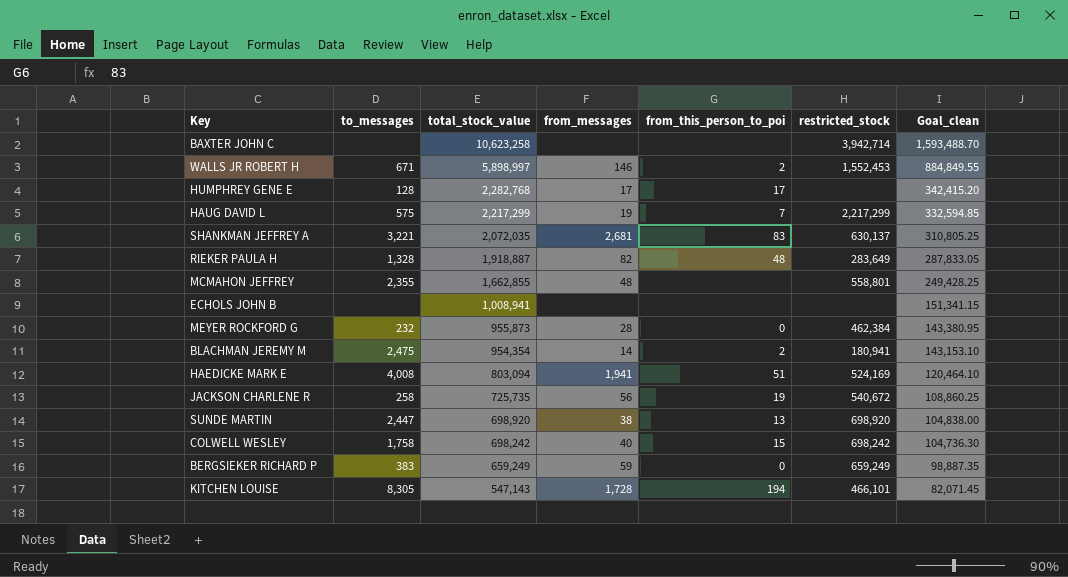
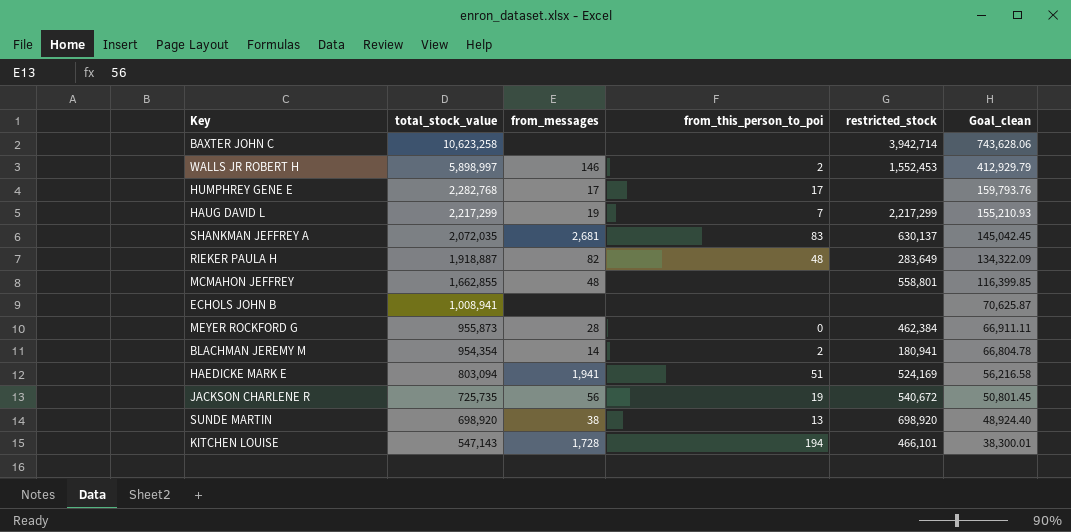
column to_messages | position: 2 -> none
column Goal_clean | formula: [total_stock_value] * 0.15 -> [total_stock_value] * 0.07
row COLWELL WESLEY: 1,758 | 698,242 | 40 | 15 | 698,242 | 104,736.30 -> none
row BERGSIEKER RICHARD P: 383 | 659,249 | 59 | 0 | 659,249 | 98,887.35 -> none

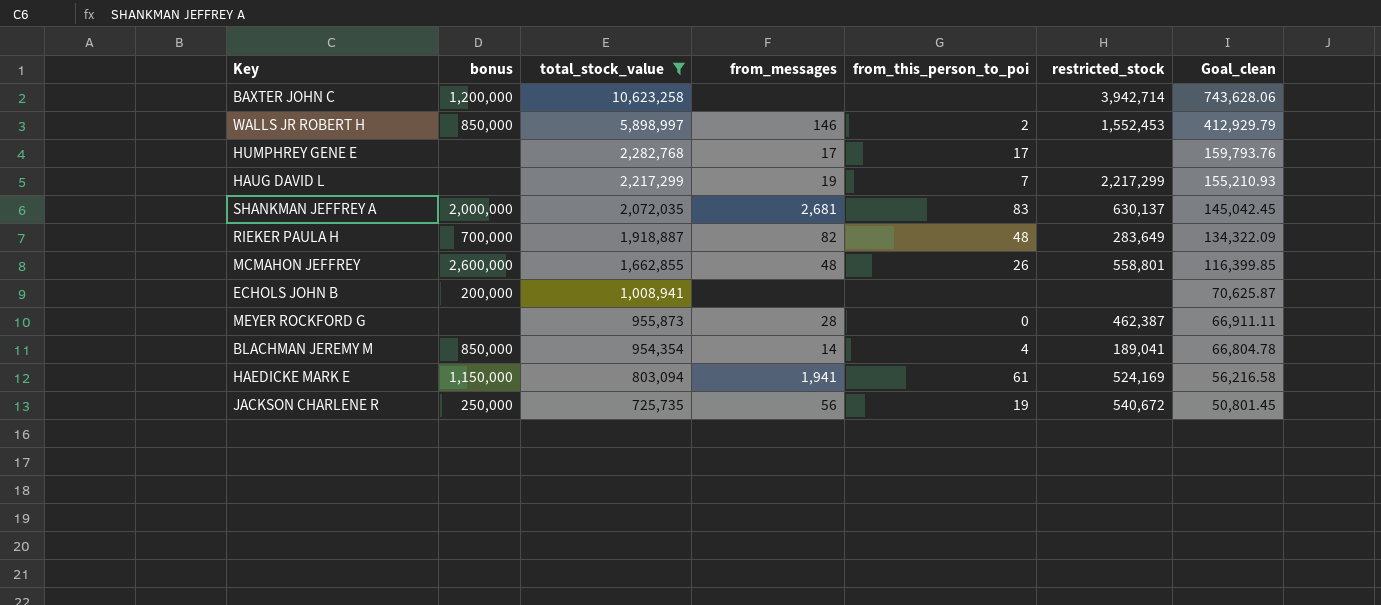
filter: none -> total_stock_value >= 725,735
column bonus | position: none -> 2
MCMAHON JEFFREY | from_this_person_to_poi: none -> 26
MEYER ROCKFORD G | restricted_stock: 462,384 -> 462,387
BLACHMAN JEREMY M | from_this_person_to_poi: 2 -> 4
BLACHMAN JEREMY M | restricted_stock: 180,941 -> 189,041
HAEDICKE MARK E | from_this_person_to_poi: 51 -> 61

○ ○ ○ ○ ○

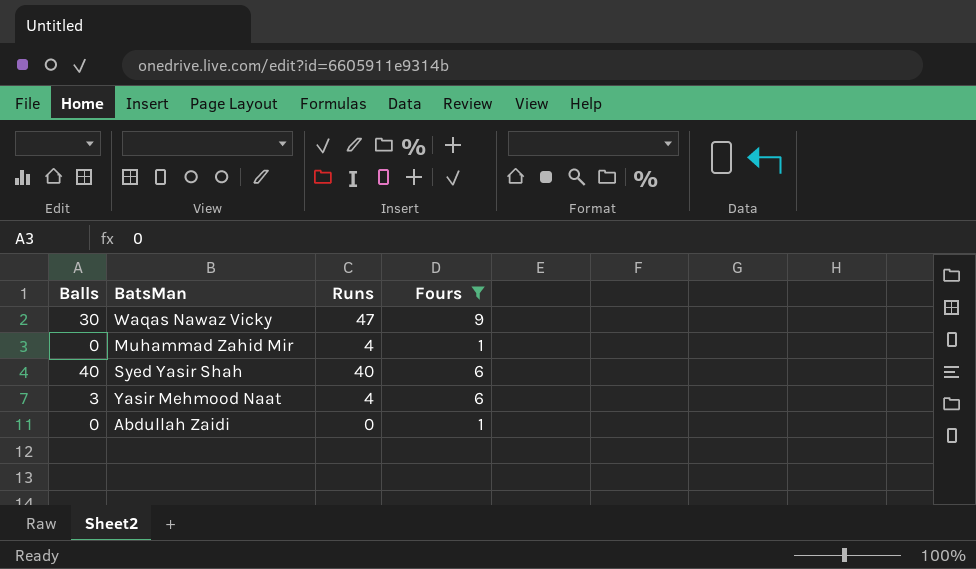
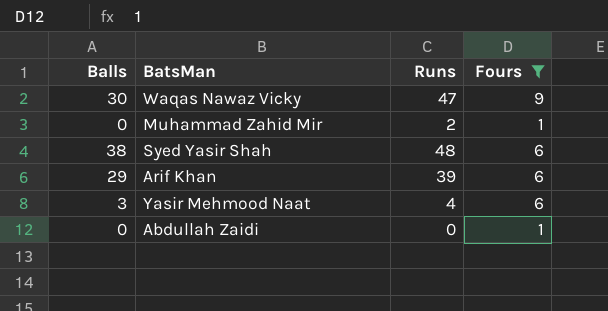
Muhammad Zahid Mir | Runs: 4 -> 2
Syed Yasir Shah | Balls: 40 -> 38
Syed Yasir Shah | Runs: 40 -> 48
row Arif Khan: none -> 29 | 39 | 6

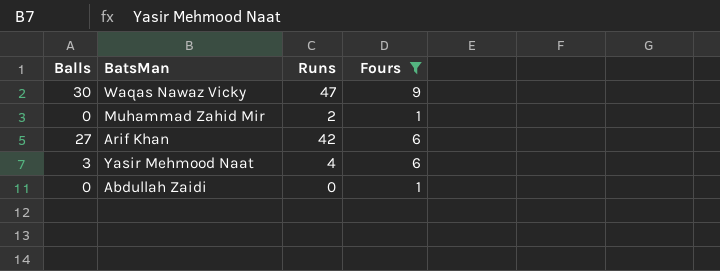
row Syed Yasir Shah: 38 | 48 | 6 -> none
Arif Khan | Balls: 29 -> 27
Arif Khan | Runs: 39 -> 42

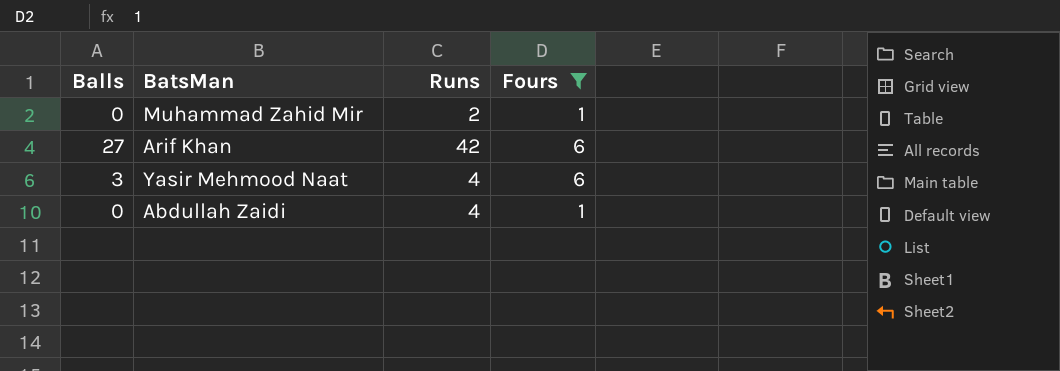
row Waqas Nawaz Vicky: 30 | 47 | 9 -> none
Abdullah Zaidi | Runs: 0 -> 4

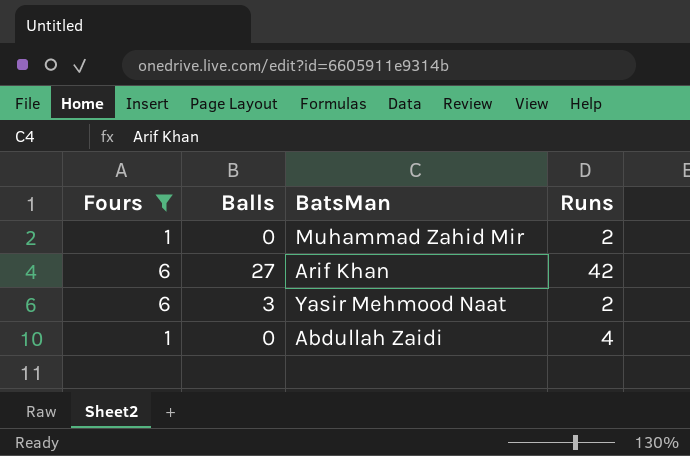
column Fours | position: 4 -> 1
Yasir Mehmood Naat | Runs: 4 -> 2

○ ○ ○ ○ ○

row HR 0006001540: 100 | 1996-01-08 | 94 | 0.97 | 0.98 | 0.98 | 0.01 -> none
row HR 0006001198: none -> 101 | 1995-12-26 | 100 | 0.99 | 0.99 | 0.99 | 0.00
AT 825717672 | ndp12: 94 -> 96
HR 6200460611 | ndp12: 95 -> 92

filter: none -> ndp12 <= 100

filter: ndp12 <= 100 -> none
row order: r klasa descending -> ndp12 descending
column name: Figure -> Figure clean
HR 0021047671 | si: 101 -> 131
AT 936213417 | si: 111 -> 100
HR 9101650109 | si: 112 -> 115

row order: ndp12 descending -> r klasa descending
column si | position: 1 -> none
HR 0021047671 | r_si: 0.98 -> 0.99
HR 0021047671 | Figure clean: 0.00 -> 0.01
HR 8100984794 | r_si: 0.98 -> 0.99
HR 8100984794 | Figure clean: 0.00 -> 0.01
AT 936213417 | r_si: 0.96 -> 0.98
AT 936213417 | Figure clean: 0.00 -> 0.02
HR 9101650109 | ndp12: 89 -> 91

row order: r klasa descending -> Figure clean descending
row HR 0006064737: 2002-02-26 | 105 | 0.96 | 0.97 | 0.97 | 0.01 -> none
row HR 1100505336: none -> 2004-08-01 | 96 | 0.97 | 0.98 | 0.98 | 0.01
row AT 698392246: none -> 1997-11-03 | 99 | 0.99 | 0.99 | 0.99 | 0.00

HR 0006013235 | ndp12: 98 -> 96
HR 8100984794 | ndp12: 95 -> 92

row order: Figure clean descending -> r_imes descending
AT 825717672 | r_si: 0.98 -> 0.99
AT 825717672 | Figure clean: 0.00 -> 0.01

○ ○ ○ ○ ○

### Work item
Transcribe the lines above between the line holding "row order: r klasa descending -> ndp12" and the line holding "HR 9101650109 | ndp12: 89 -> 91", inclusive, exactly as they stand and with nothing added.

### Result for this task
row order: r klasa descending -> ndp12 descending
column name: Figure -> Figure clean
HR 0021047671 | si: 101 -> 131
AT 936213417 | si: 111 -> 100
HR 9101650109 | si: 112 -> 115

row order: ndp12 descending -> r klasa descending
column si | position: 1 -> none
HR 0021047671 | r_si: 0.98 -> 0.99
HR 0021047671 | Figure clean: 0.00 -> 0.01
HR 8100984794 | r_si: 0.98 -> 0.99
HR 8100984794 | Figure clean: 0.00 -> 0.01
AT 936213417 | r_si: 0.96 -> 0.98
AT 936213417 | Figure clean: 0.00 -> 0.02
HR 9101650109 | ndp12: 89 -> 91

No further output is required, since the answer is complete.